_DIRECTIONS FOR THIS TASK:_
Skip the pictures and write out, word for word, the lines below from the one with "DJ Pause: 4 for 1076.00 -> 5 for 1345.00" through the one with "Flamingo Christmas Hoodie", inclusive.

START DATA EXTRACT

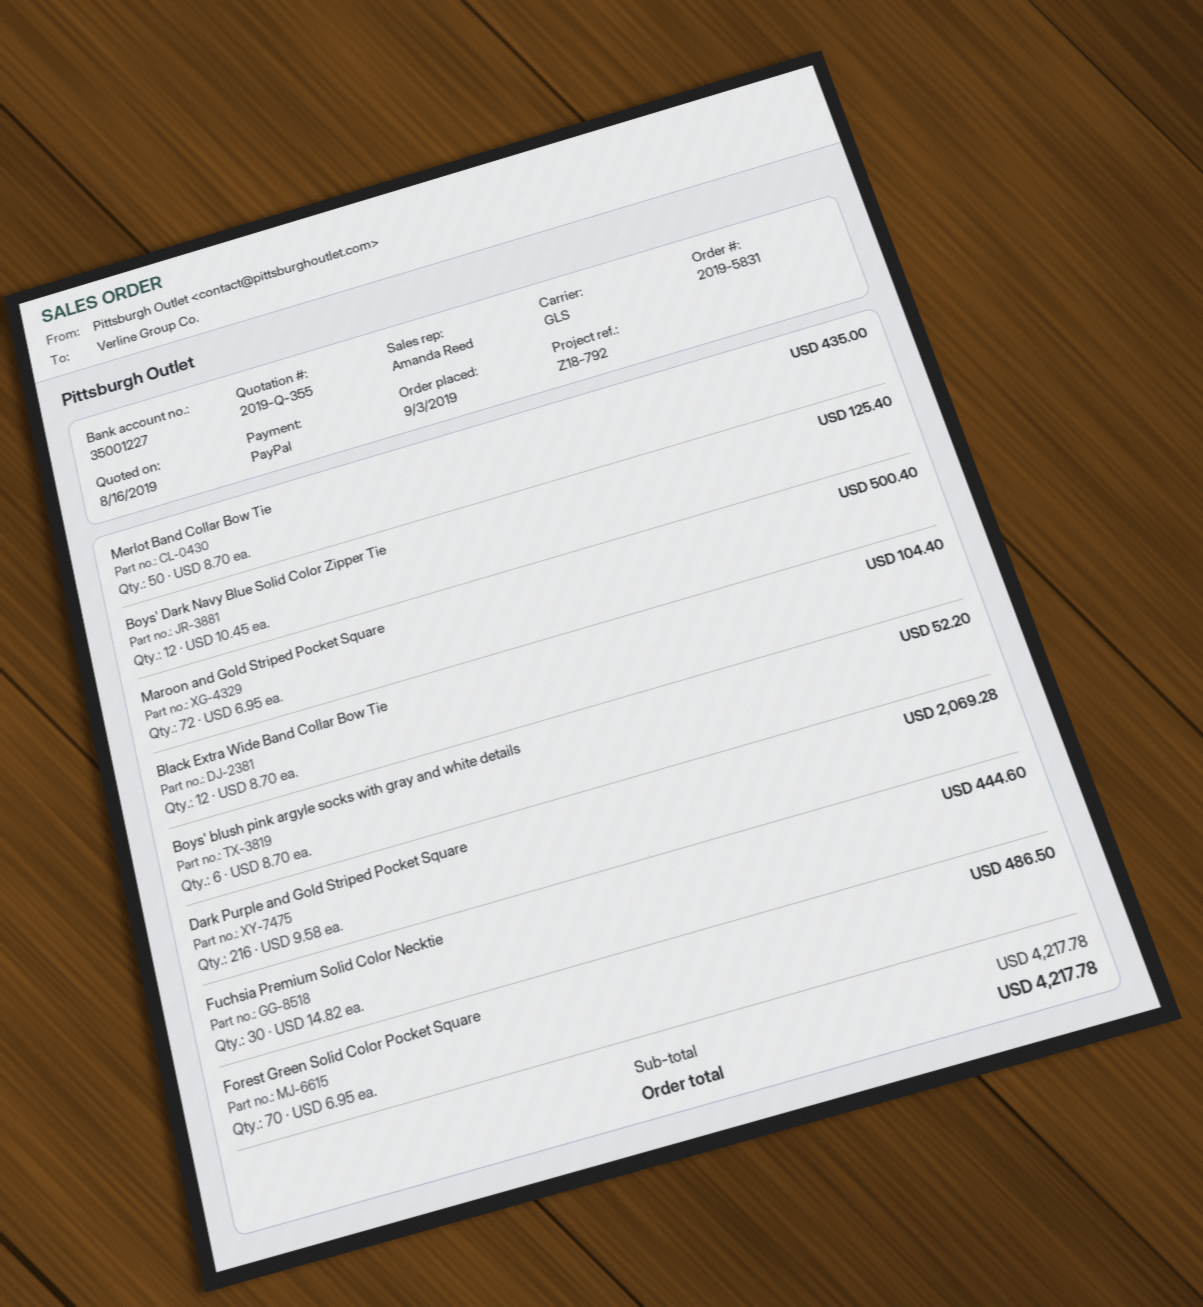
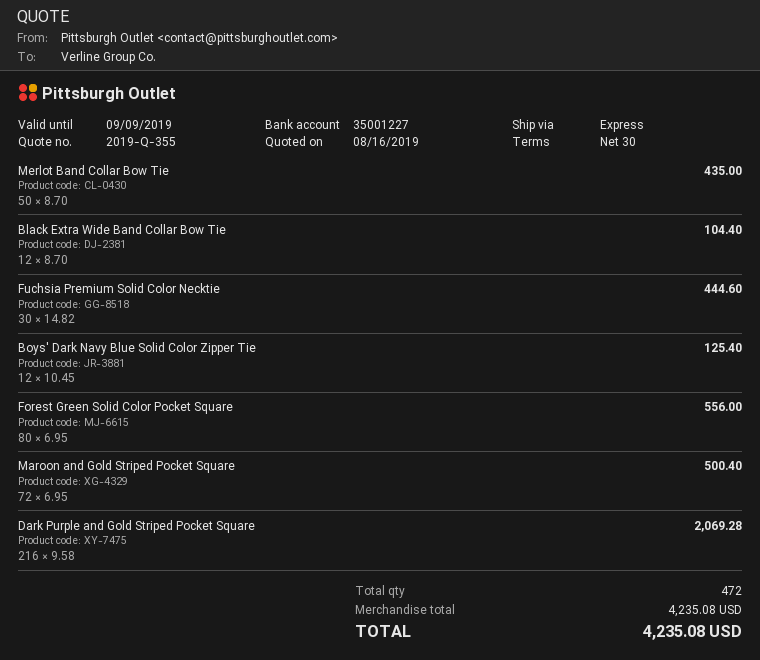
shipping method: GLS -> express
Boys' blush pink argyle socks with gray and white details: 6 x 8.70 = 52.20 -> none
Forest Green Solid Color Pocket Square: 70 x 6.95 = 486.50 -> 80 x 6.95 = 556.00
subtotal: 4217.78 -> 4235.08
total: 4217.78 -> 4235.08

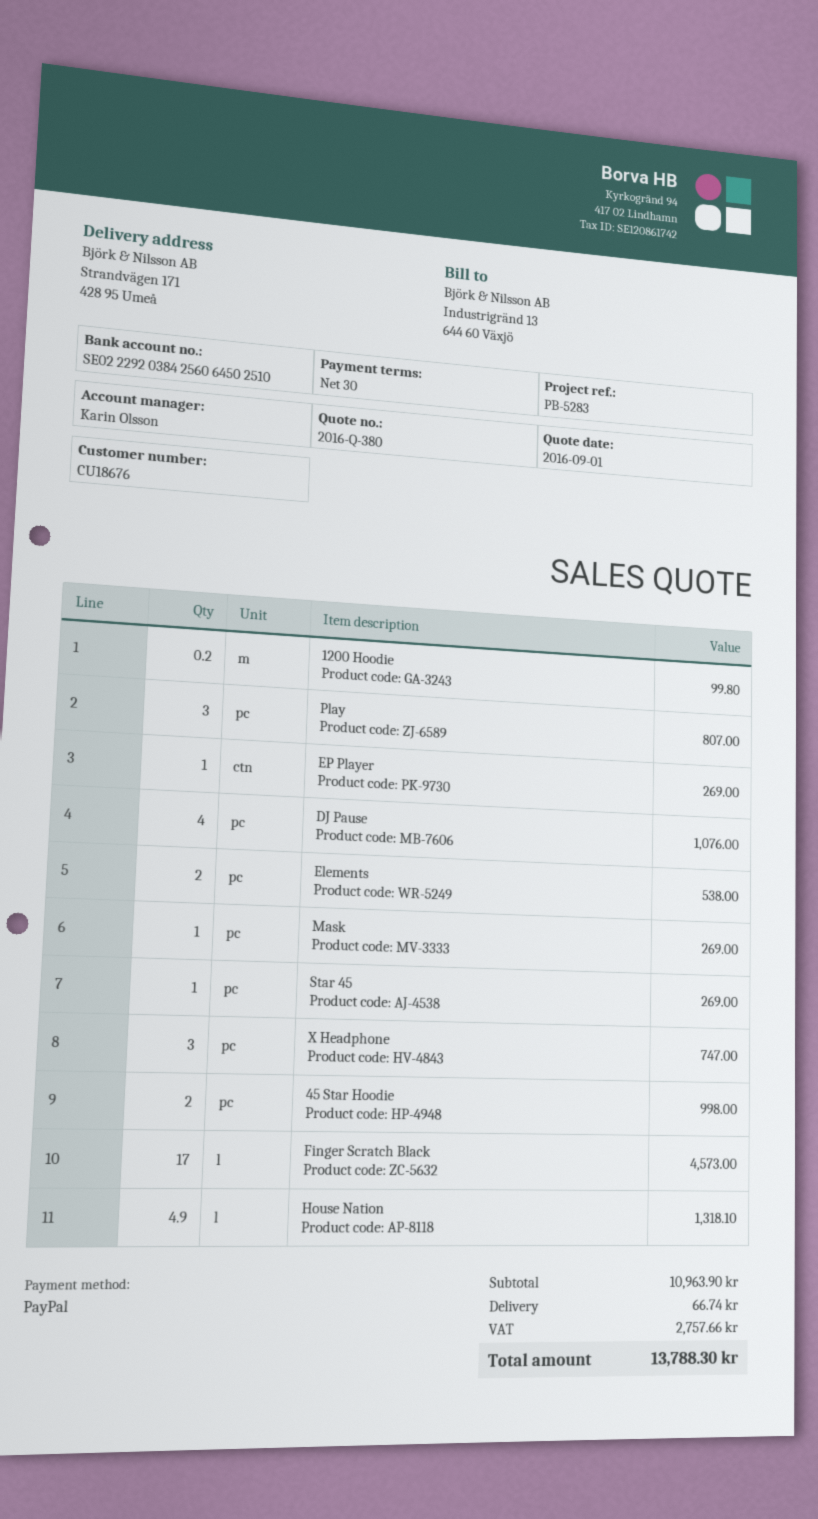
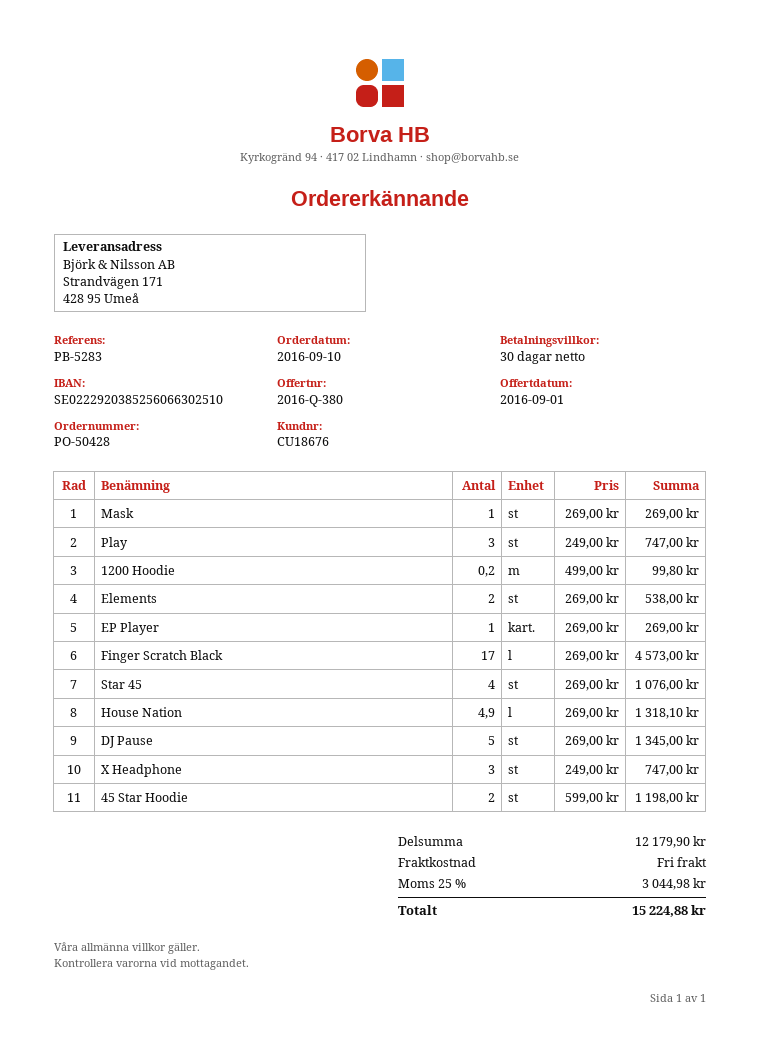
bank account: SE0222920384256064502510 -> SE0222920385256066302510
Play: 3 for 807.00 -> 3 for 747.00
DJ Pause: 4 for 1076.00 -> 5 for 1345.00
Star 45: 1 for 269.00 -> 4 for 1076.00
45 Star Hoodie: 2 for 998.00 -> 2 for 1198.00
subtotal: 10963.90 -> 12179.90
shipping: 66.74 -> 0.00
tax: 2757.66 -> 3044.98
total: 13788.30 -> 15224.88

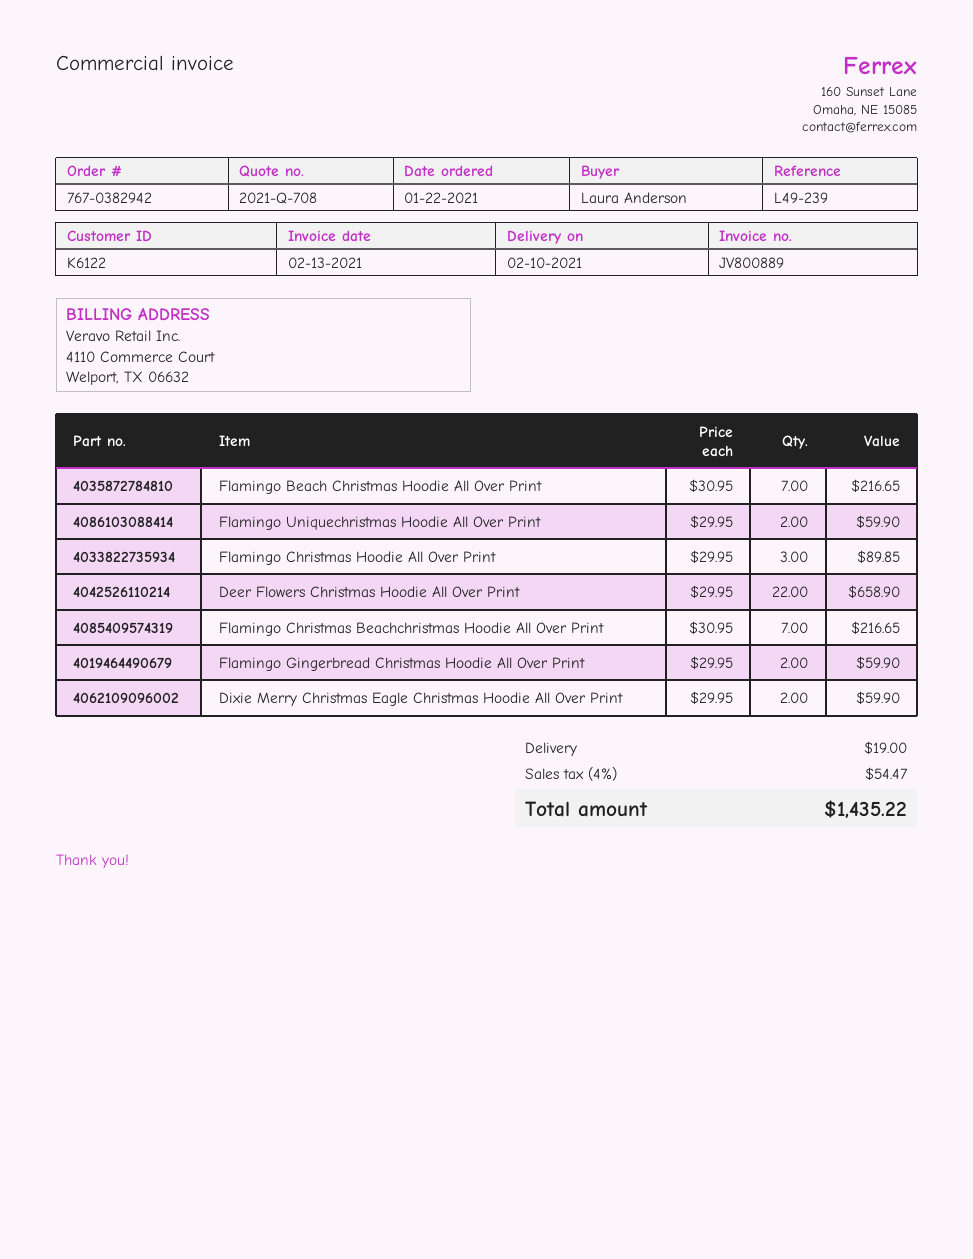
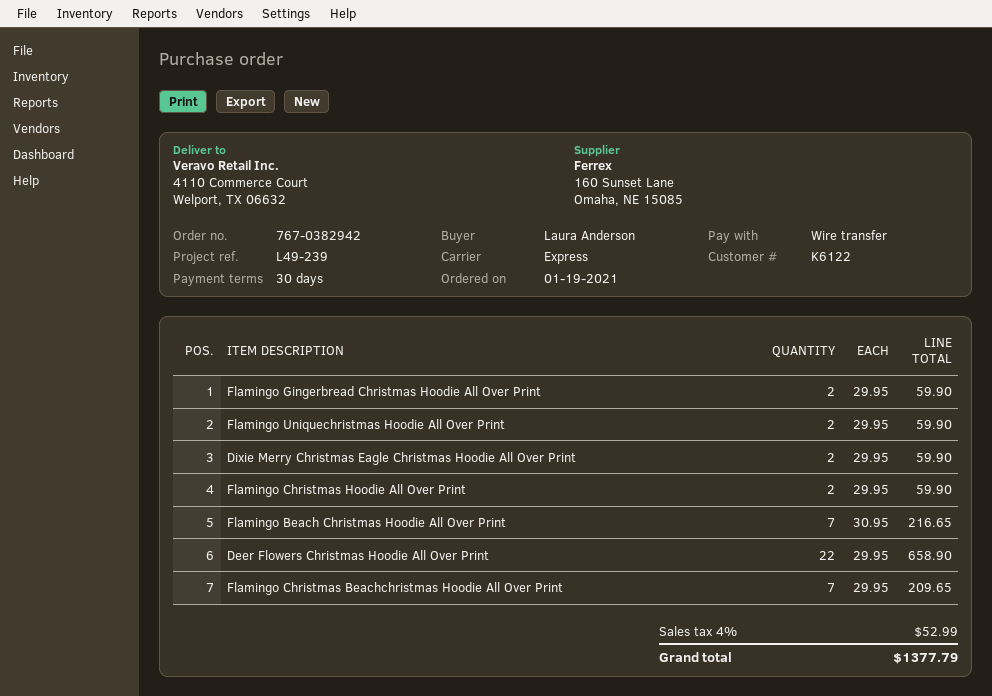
order date: 2021-01-22 -> 2021-01-19
Flamingo Christmas Hoodie All Over Print: 3 x 29.95 = 89.85 -> 2 x 29.95 = 59.90
Flamingo Christmas Beachchristmas Hoodie All Over Print: 7 x 30.95 = 216.65 -> 7 x 29.95 = 209.65
shipping: 19.00 -> none
tax: 4% = 54.47 -> 4% = 52.99
total: 1435.22 -> 1377.79

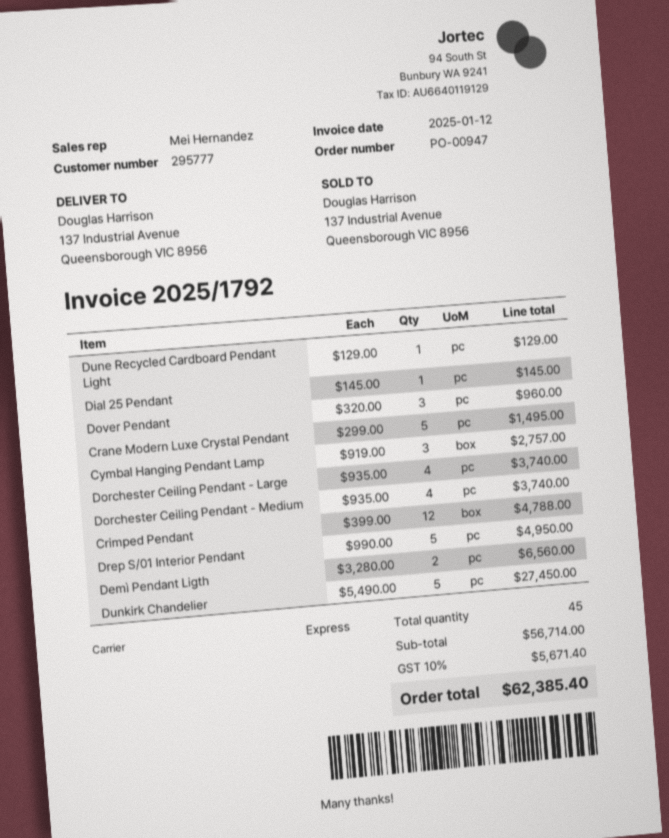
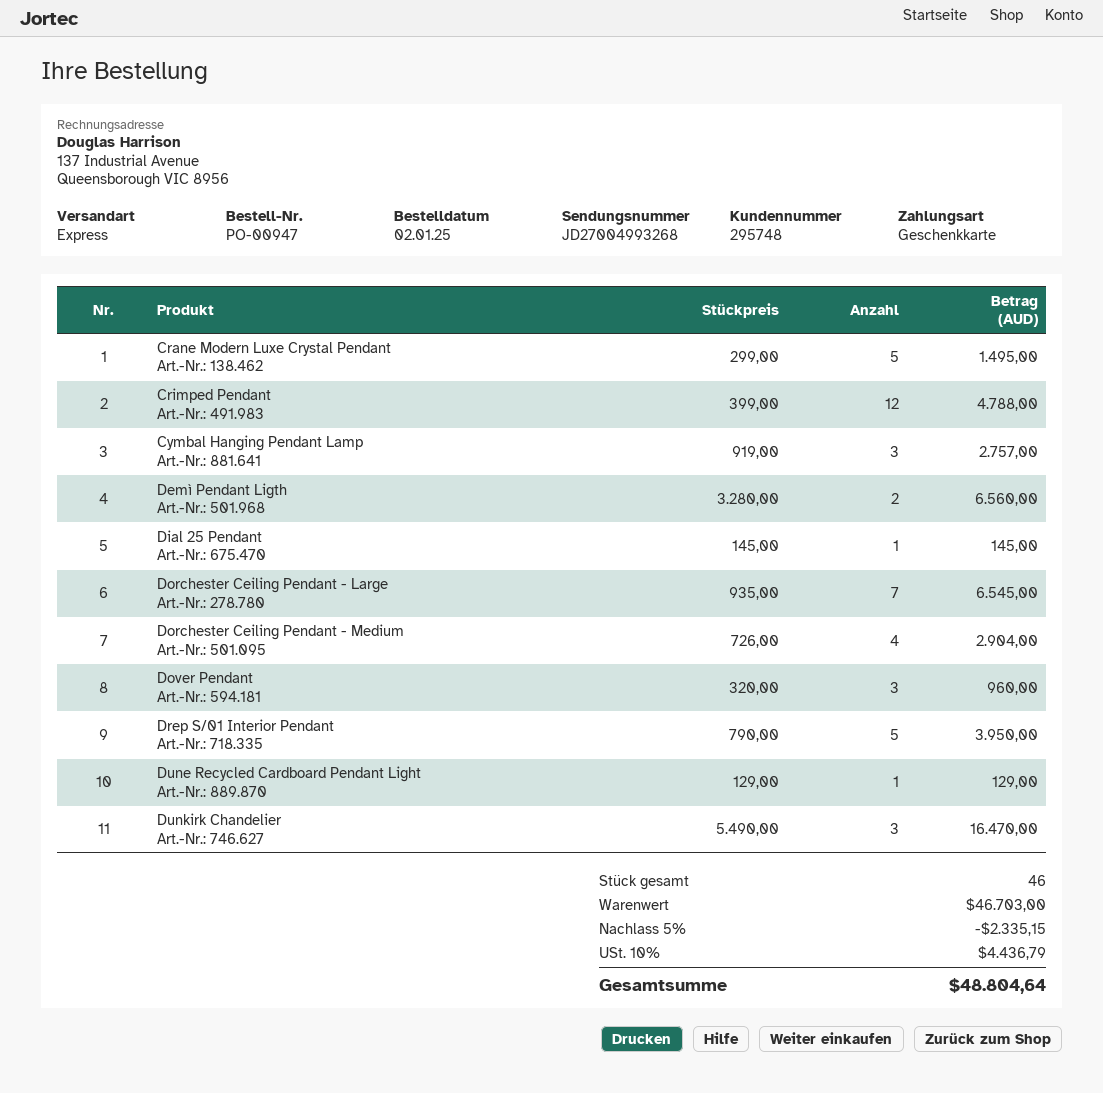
customer number: 295777 -> 295748
Dorchester Ceiling Pendant - Large: 4 x 935.00 = 3740.00 -> 7 x 935.00 = 6545.00
Dorchester Ceiling Pendant - Medium: 4 x 935.00 = 3740.00 -> 4 x 726.00 = 2904.00
Drep S/01 Interior Pendant: 5 x 990.00 = 4950.00 -> 5 x 790.00 = 3950.00
Dunkirk Chandelier: 5 x 5490.00 = 27450.00 -> 3 x 5490.00 = 16470.00
total quantity: 45 -> 46
subtotal: 56714.00 -> 46703.00
discount: none -> 5% = 2335.15
tax: 10% = 5671.40 -> 10% = 4436.79
total: 62385.40 -> 48804.64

END DATA EXTRACT

_EXPECTED OUTPUT:_
DJ Pause: 4 for 1076.00 -> 5 for 1345.00
Star 45: 1 for 269.00 -> 4 for 1076.00
45 Star Hoodie: 2 for 998.00 -> 2 for 1198.00
subtotal: 10963.90 -> 12179.90
shipping: 66.74 -> 0.00
tax: 2757.66 -> 3044.98
total: 13788.30 -> 15224.88

order date: 2021-01-22 -> 2021-01-19
Flamingo Christmas Hoodie All Over Print: 3 x 29.95 = 89.85 -> 2 x 29.95 = 59.90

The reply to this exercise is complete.